Common (beginner) mistakes in WebRTC

12/08/2019

WebRTC can be hacked-away with great results. Often though, this leads to sub-par experiences.

WebRTC as a VoIP technology is the best thing ever. It “democratizes” this whole domain, taking it from the hands of experts into the hands of the masses of developers out there. Slapping a bit of code and seeing real time video is magical. And we’re now starting to add it to more and more businesses using web technology.

While this all seems easy now (and it is a lot easier than it used to be before WebRTC), there are a few mistakes that many beginners make in WebRTC. And to be honest, these mistakes are not only made by beginners. That is why I am sharing a couple of common (beginner) mistakes in WebRTC that I’ve seen for a couple of years now.

1. Using an outdated signaling server (from github)

This happens all too often. You start by wanting to build something, you search github, you pick a project, and with WebRTC – it just doesn’t work. It might for the simple scenario but it won’t handle edge cases, or scale nicely, or accomodate for the more complex thing you’re thinking about.

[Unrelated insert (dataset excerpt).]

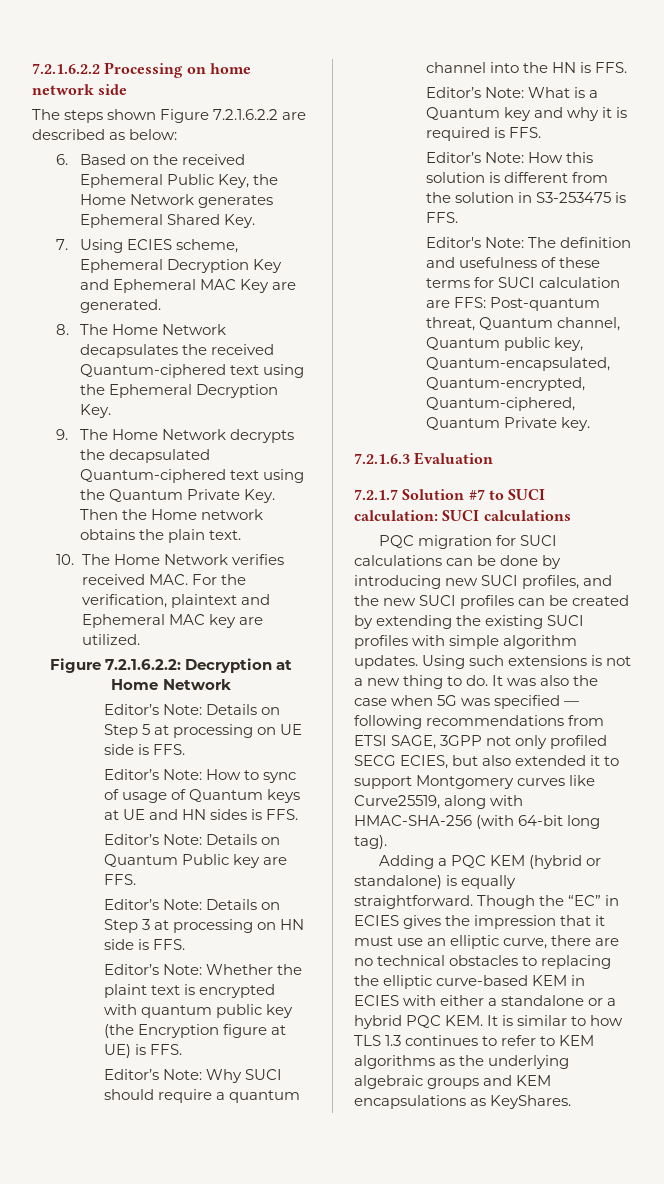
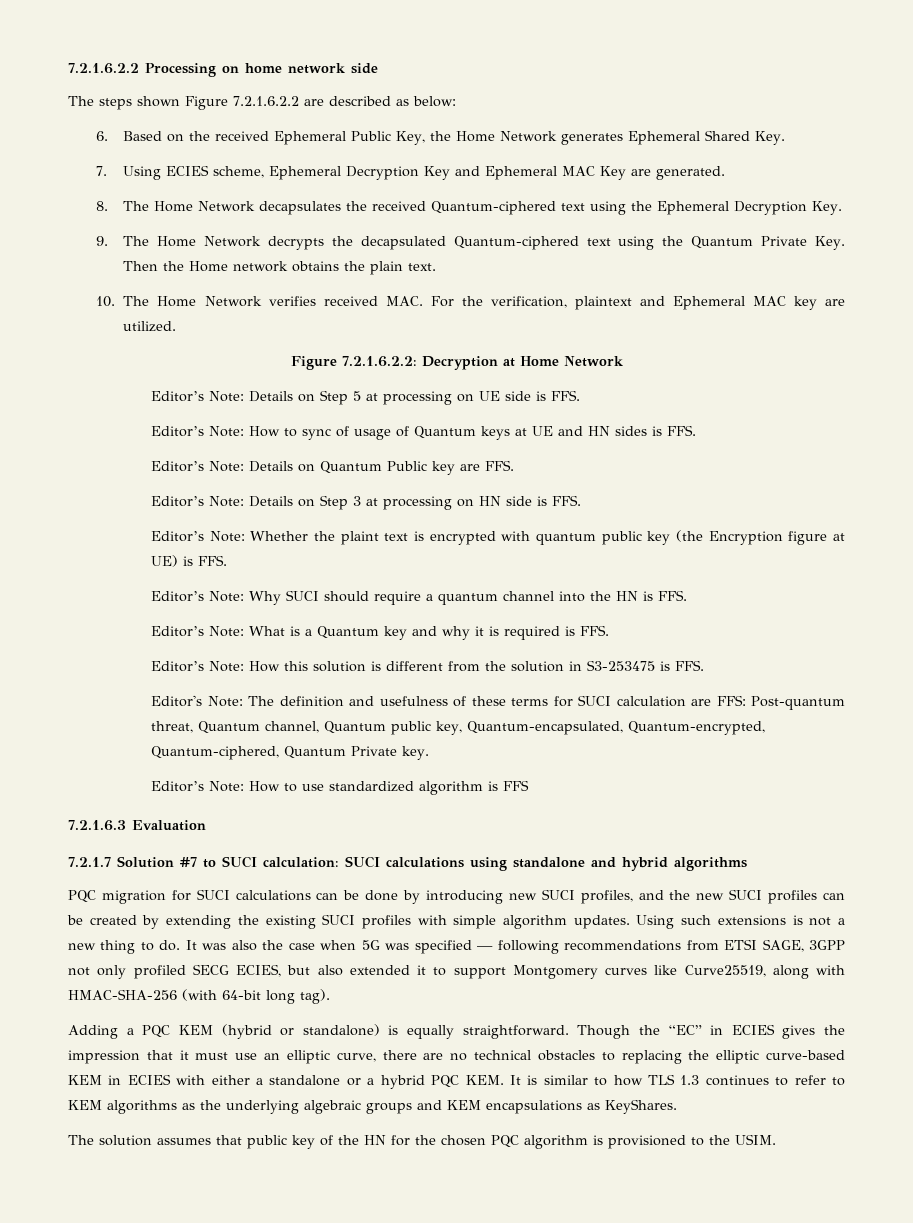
+ Editor’s Note: How to use standardized algorithm is FFS
- 7.2.1.7 Solution #7 to SUCI calculation: SUCI calculations
+ 7.2.1.7 Solution #7 to SUCI calculation: SUCI calculations using standalone and hybrid algorithms
+ The solution assumes that public key of the HN for the chosen PQC algorithm is provisioned to the USIM.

The truth is, that today, there’s no single, goodly, off the shelf, out of the box, readymade, pure goodness, open source, signaling server for WebRTC that you can use. Sorry.

There might be a few contenders, but I haven’t seen any specific project that everyone’s using (unlike TURN for example, where coturn definitely rulz). The sadder truth? SFUs offer better signaling than signaling servers with WebRTC (and almost always I’d suggest against using their signaling directly in front of your WebRTC client).

2. Mis-configuring NAT traversal

This should have been trivial by now, but apparently it isn’t.

A few rules of thumb:

  1. Don’t. Rely. On. Google. Public. STUN
  2. Don’t use free github STUN and TURN server lists
  3. Don’t decide not to deploy TURN because your server has a public IP address
  4. And then a few

This is such a basic and common mistake that I even created a free video course for it: Effectively Connecting WebRTC Sessions.

3. Testing locally

This one’s also basic.

Locally things tend to work well. Due to different network configuration, but also due to fairy dust that I am sure you sprinkle over your local router (I know I do every morning).

Once you go to the real world with real networks, things tend to break.

Test in the real world and not on your machine using 2 tabs, or being professional, from a Chrome tab to a Firefox tab.

The real world is messy and messy isn’t healthy for naive deployments.

Need help with automating that? Look at testRTC, but don’t neglect real world testing.

4. Not using adapter.js

WebRTC is a great specification but it is rather new.

This means that:

  • Different browsers are going to behave a bit differently
  • Browser implementations are somewhat buggy
  • Different versions of the same browser act differently

And I haven’t even started about getting WebRTC browser implementations to be spec compliant with 1.0.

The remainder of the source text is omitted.